Lab 1: Getting Started

Preamble

The purpose of this lab is to ensure that you have a productive working environment for reproducible scientific computing.

After completing this lab, you should be able to render this Quarto document! You will know that you are done when you click on the “Render” button in RStudio, and then you see seven checkmarks in the output.

✔ It's working!

Why are we here?

The practice of science is suffering through a reproducibility crisis. The scientific community is realizing that many “findings”—even many that are published in reputable journals after careful peer-review—do not stand up under the scrutiny of replication. The reasons behind this are complex and wide-ranging.

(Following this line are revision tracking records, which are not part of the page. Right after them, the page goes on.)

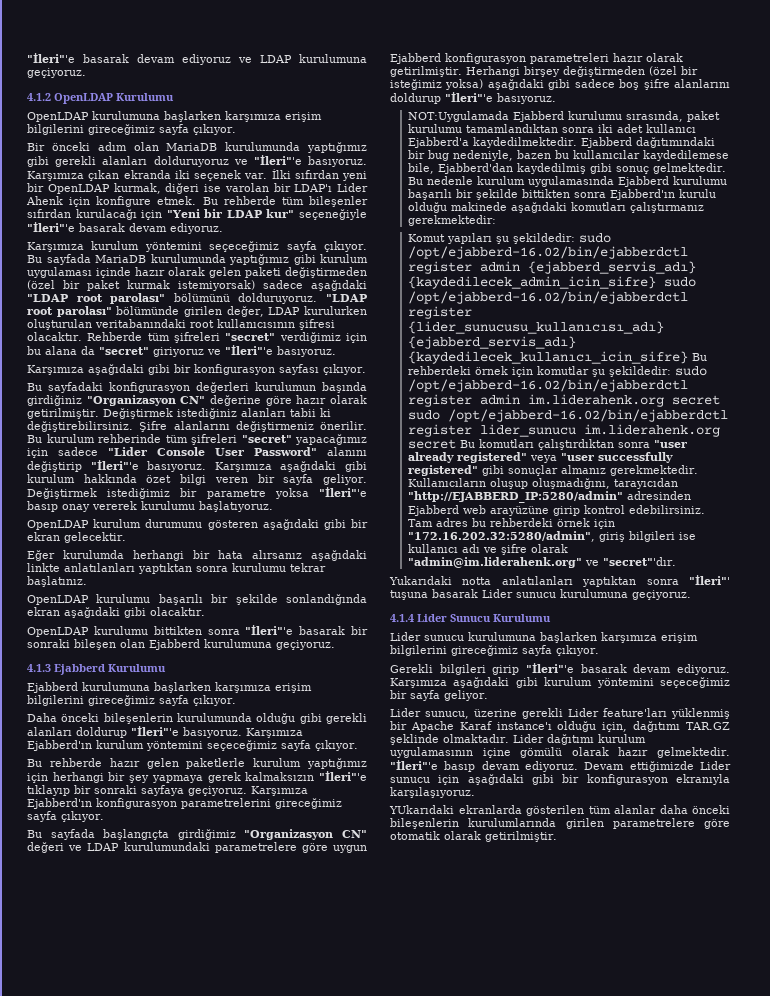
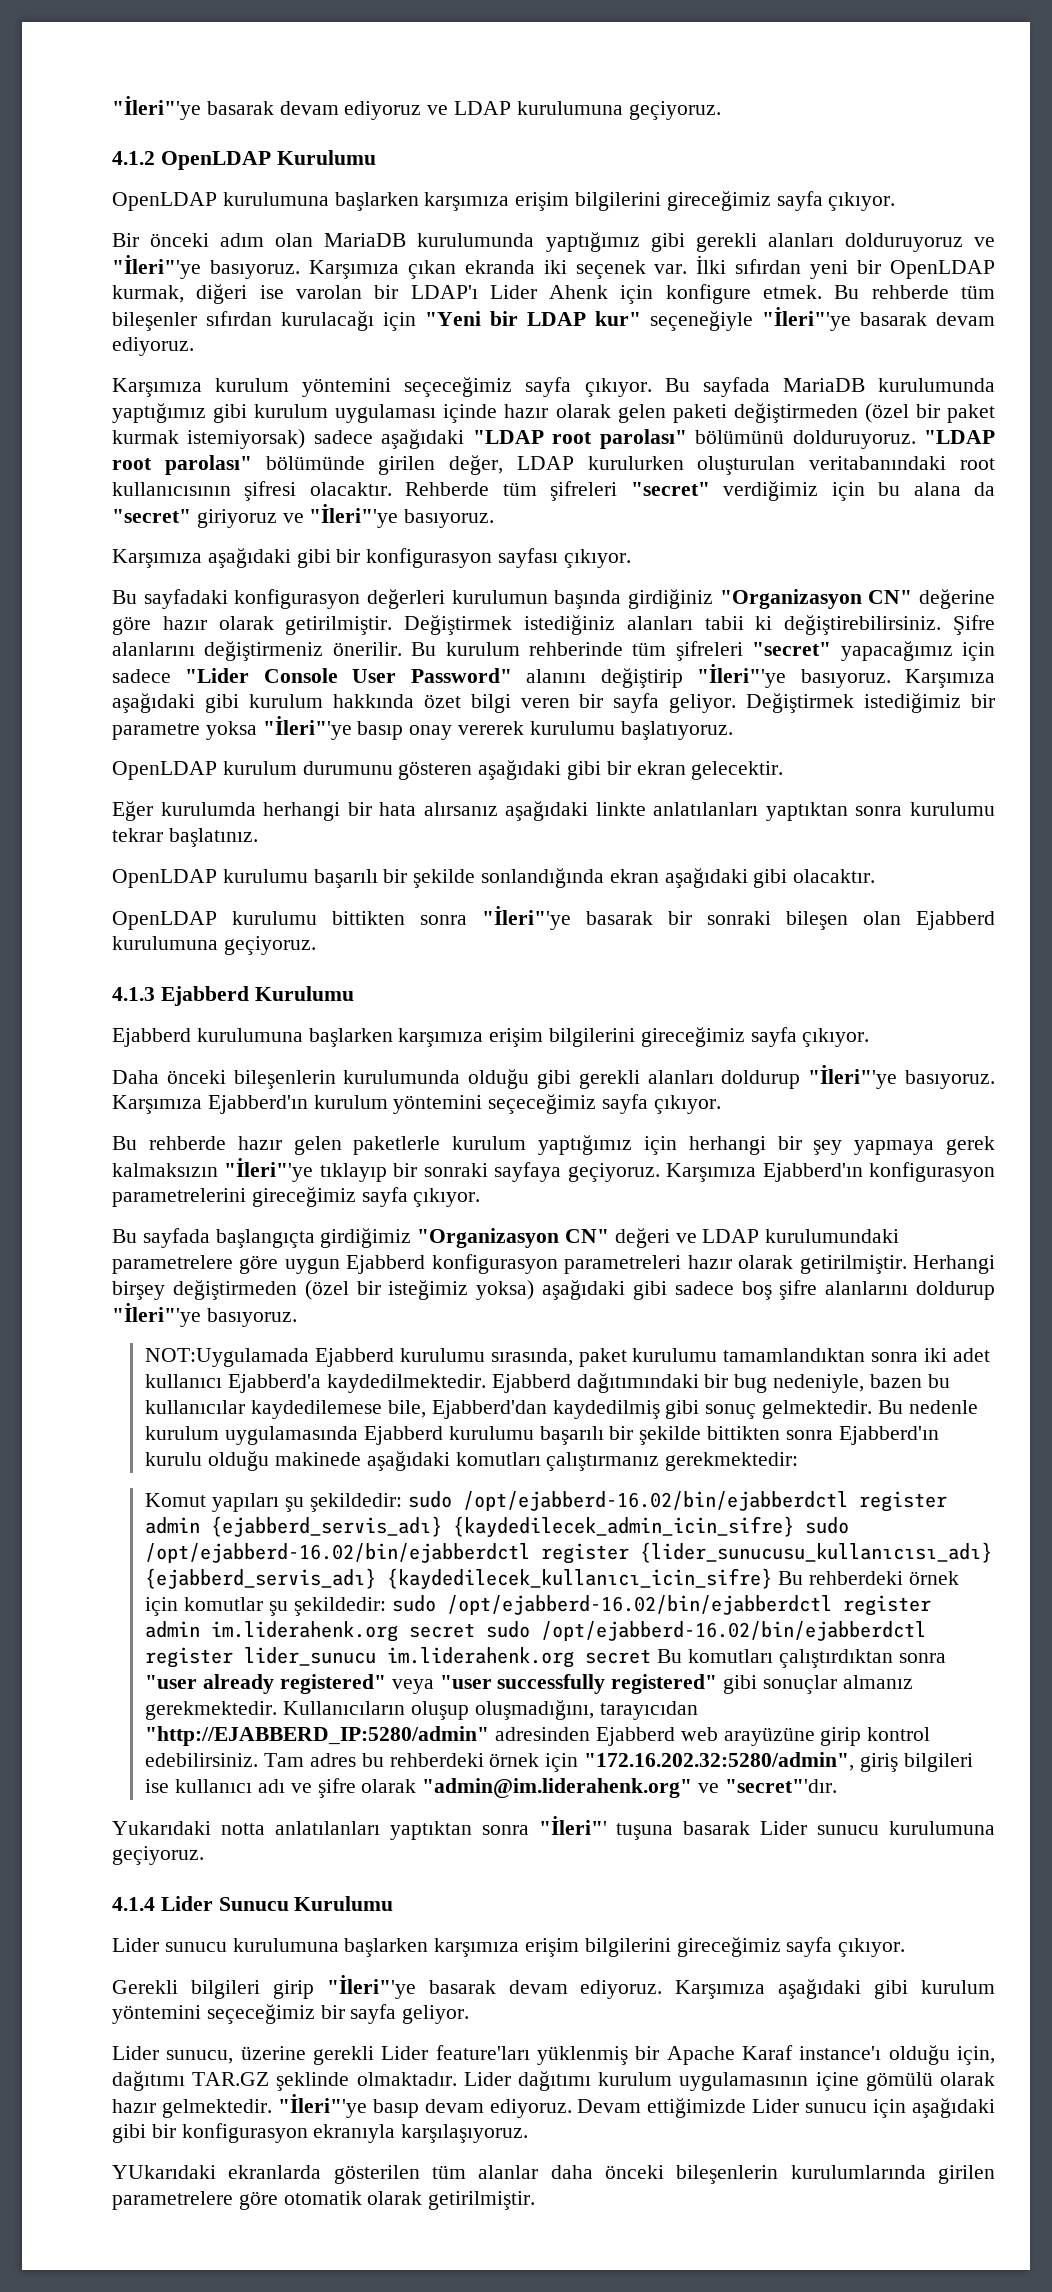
- "İleri"'e basarak devam ediyoruz ve LDAP kurulumuna geçiyoruz.
+ "İleri"'ye basarak devam ediyoruz ve LDAP kurulumuna geçiyoruz.
- Bir önceki adım olan MariaDB kurulumunda yaptığımız gibi gerekli alanları dolduruyoruz ve "İleri"'e basıyoruz.
+ Bir önceki adım olan MariaDB kurulumunda yaptığımız gibi gerekli alanları dolduruyoruz ve "İleri"'ye basıyoruz.
- Bu rehberde tüm bileşenler sıfırdan kurulacağı için "Yeni bir LDAP kur" seçeneğiyle "İleri"'e basarak devam ediyoruz.
+ Bu rehberde tüm bileşenler sıfırdan kurulacağı için "Yeni bir LDAP kur" seçeneğiyle "İleri"'ye basarak devam ediyoruz.
- Rehberde tüm şifreleri "secret" verdiğimiz için bu alana da "secret" giriyoruz ve "İleri"'e basıyoruz.
+ Rehberde tüm şifreleri "secret" verdiğimiz için bu alana da "secret" giriyoruz ve "İleri"'ye basıyoruz.
- Bu kurulum rehberinde tüm şifreleri "secret" yapacağımız için sadece "Lider Console User Password" alanını değiştirip "İleri"'e basıyoruz.
+ Bu kurulum rehberinde tüm şifreleri "secret" yapacağımız için sadece "Lider Console User Password" alanını değiştirip "İleri"'ye basıyoruz.
- Değiştirmek istediğimiz bir parametre yoksa "İleri"'e basıp onay vererek kurulumu başlatıyoruz.
+ Değiştirmek istediğimiz bir parametre yoksa "İleri"'ye basıp onay vererek kurulumu başlatıyoruz.
- OpenLDAP kurulumu bittikten sonra "İleri"'e basarak bir sonraki bileşen olan Ejabberd kurulumuna geçiyoruz.
+ OpenLDAP kurulumu bittikten sonra "İleri"'ye basarak bir sonraki bileşen olan Ejabberd kurulumuna geçiyoruz.
- Daha önceki bileşenlerin kurulumunda olduğu gibi gerekli alanları doldurup "İleri"'e basıyoruz.
+ Daha önceki bileşenlerin kurulumunda olduğu gibi gerekli alanları doldurup "İleri"'ye basıyoruz.
- Bu rehberde hazır gelen paketlerle kurulum yaptığımız için herhangi bir şey yapmaya gerek kalmaksızın "İleri"'e tıklayıp bir sonraki sayfaya geçiyoruz.
+ Bu rehberde hazır gelen paketlerle kurulum yaptığımız için herhangi bir şey yapmaya gerek kalmaksızın "İleri"'ye tıklayıp bir sonraki sayfaya geçiyoruz.
- Herhangi birşey değiştirmeden (özel bir isteğimiz yoksa) aşağıdaki gibi sadece boş şifre alanlarını doldurup "İleri"'e basıyoruz.
+ Herhangi birşey değiştirmeden (özel bir isteğimiz yoksa) aşağıdaki gibi sadece boş şifre alanlarını doldurup "İleri"'ye basıyoruz.
- Gerekli bilgileri girip "İleri"'e basarak devam ediyoruz.
+ Gerekli bilgileri girip "İleri"'ye basarak devam ediyoruz.
- "İleri"'e basıp devam ediyoruz.
+ "İleri"'ye basıp devam ediyoruz.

Whatever your interests are, we want your work to be rigorous and replicable. This means that the data you analyze, the models you fit, and the tables and figures you produce, need to be reproducible.

Quarto is a new, open-source, cross-platform, document authoring software produced by Posit (née RStudio) that combines the data processing capabilities of R, Python, or Julia with the venerable authoring technologies Markdown, Pandoc, and \(\LaTeX\). Figure 1 illustrates the Quarto processing pipeline.

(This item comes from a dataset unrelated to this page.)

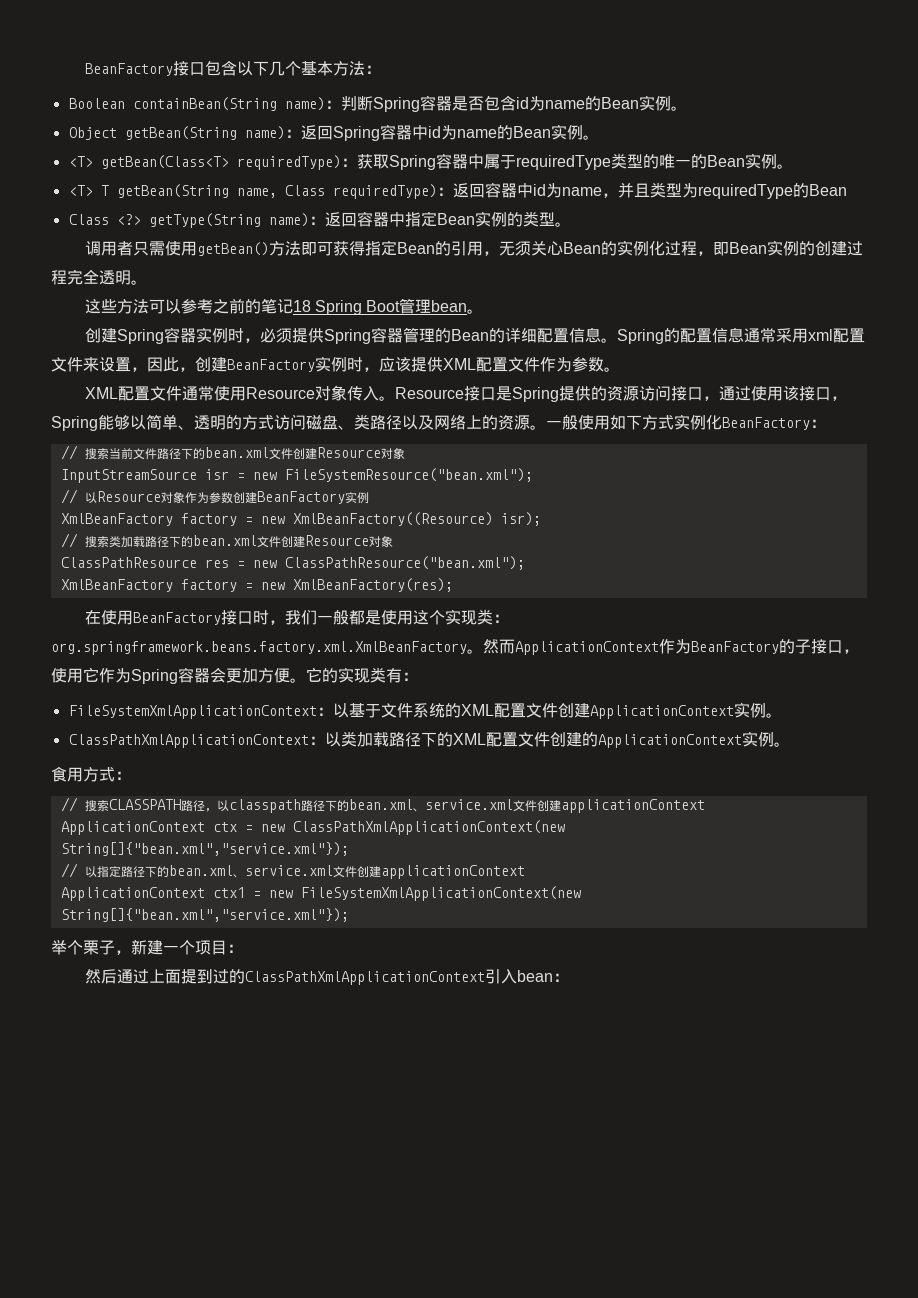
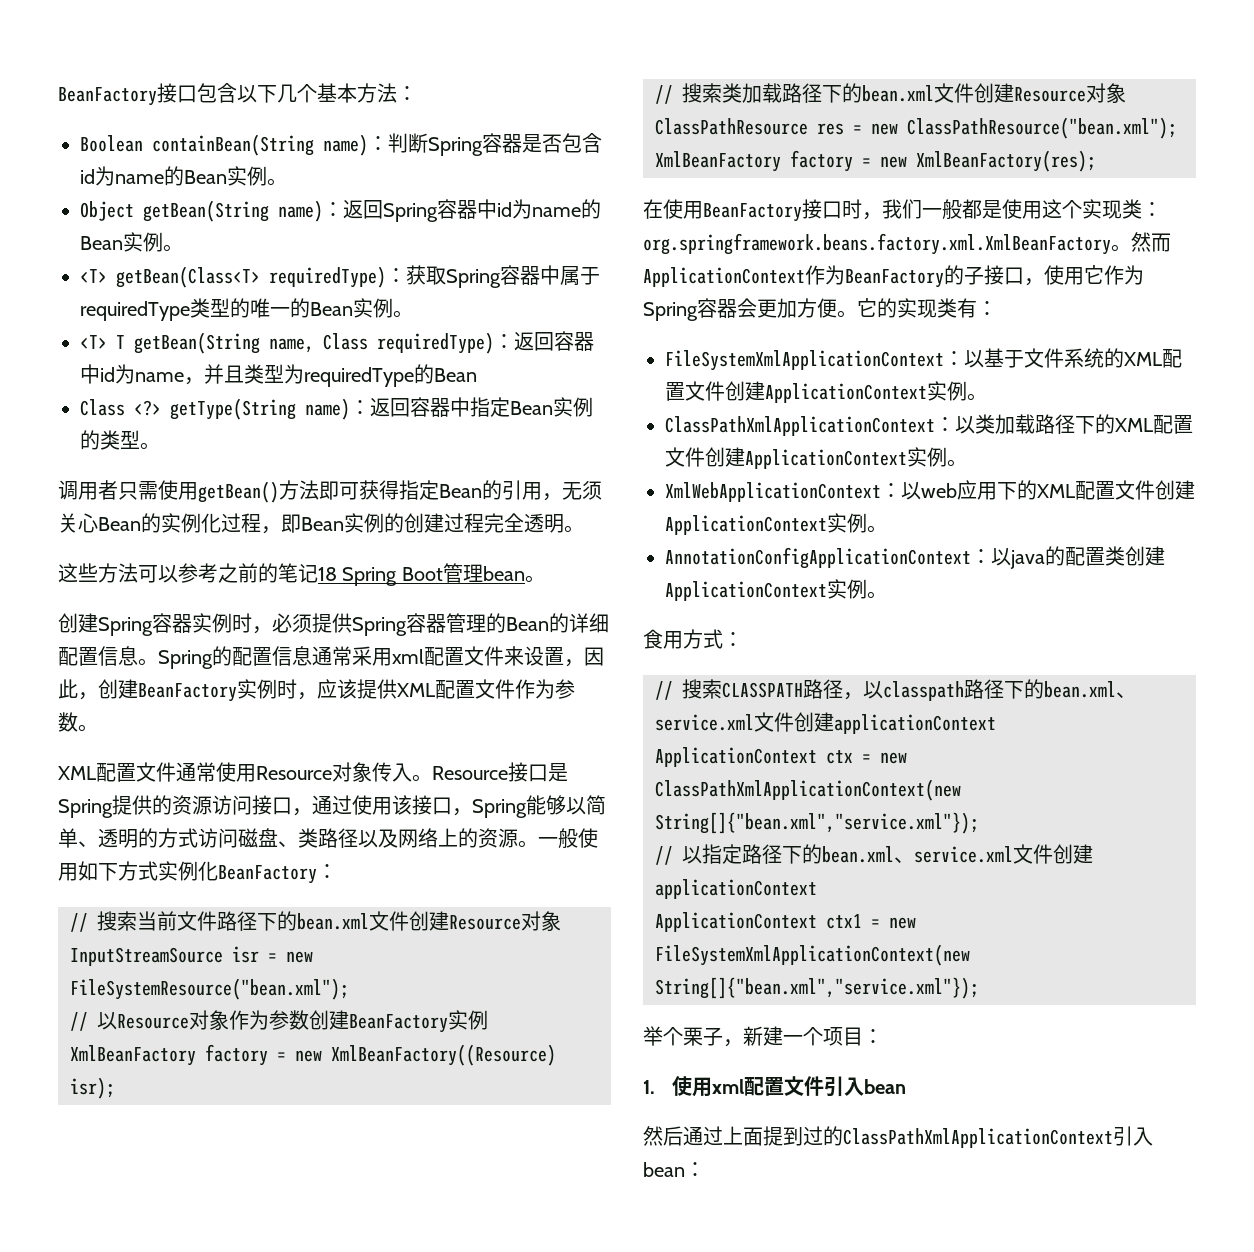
- ClassPathXmlApplicationContext：以类加载路径下的XML配置文件创建的ApplicationContext实例。
+ ClassPathXmlApplicationContext：以类加载路径下的XML配置文件创建ApplicationContext实例。
+ XmlWebApplicationContext：以web应用下的XML配置文件创建ApplicationContext实例。
+ AnnotationConfigApplicationContext：以java的配置类创建ApplicationContext实例。
+ 1.使用xml配置文件引入bean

Figure 1: A Quarto document (with the .qmd file extension) can use either the knitr package to render R code, or Jupyter to render Python code into a plain Markdown document (.md). That Markdown document can then be rendered by Pandoc into a variety of output formats.
Note

If you are already familiar with R Markdown, Quarto is like R Markdown 2.0, and is made by the same people.

In this class, you will learn how to import, wrangle, and visualize data using R within Quarto. You can use Quarto to produce production-quality reports in HTML and PDF formats for use in your companion SDS class(es). Figure Figure 2 shows several other coding languages (including Python) going into a Quarto document.

Figure 2: R is just one of the computing languages that can be used in a Quarto document.

Lab instructions

Installing New Software

All of your day-to-day work in this class will be done inside a program called RStudio, which is an application that makes it easier to use the R programming language. To use this program, you’ll need to download and install both R and RStudio program on your computer. Follow the instructions below to install them, and then verify your installation is set-up correctly.

Step 1: Install R

R is a programming language and computing environment specialized for statistical analysis and data manipulation. It’s commonly used for performing statistical tests, creating data visualizations, and writing data analysis reports. Despite focusing on statistics, it’s a full-fledged programming language, and relatively easy to learn.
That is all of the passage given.